DATA FOR THE TASK.
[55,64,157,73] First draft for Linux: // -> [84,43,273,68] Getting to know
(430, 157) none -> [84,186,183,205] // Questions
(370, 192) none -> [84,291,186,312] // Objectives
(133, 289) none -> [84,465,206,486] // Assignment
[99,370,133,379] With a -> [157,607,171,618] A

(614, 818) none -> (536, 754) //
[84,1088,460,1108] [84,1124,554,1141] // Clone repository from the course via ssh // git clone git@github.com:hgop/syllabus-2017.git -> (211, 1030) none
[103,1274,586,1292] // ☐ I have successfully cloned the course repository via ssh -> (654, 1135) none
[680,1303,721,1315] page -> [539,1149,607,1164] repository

...

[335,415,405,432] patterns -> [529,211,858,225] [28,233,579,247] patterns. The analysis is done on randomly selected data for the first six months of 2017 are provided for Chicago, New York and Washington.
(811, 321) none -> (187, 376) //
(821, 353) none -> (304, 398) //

* * *

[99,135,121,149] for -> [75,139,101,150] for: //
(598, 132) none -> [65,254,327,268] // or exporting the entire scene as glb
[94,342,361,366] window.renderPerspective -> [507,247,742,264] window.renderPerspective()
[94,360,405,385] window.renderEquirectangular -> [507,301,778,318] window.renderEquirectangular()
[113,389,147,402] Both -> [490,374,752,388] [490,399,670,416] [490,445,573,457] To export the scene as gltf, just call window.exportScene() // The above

ABOUT THIS EXERCISE.
Reproduce only the lines above spanning from the line containing "(614, 818) none -> (536, 754) //" through the line containing "[103,1274,586,1292] // ☐", word for word.

RESPONSE.
(614, 818) none -> (536, 754) //
[84,1088,460,1108] [84,1124,554,1141] // Clone repository from the course via ssh // git clone git@github.com:hgop/syllabus-2017.git -> (211, 1030) none
[103,1274,586,1292] // ☐ I have successfully cloned the course repository via ssh -> (654, 1135) none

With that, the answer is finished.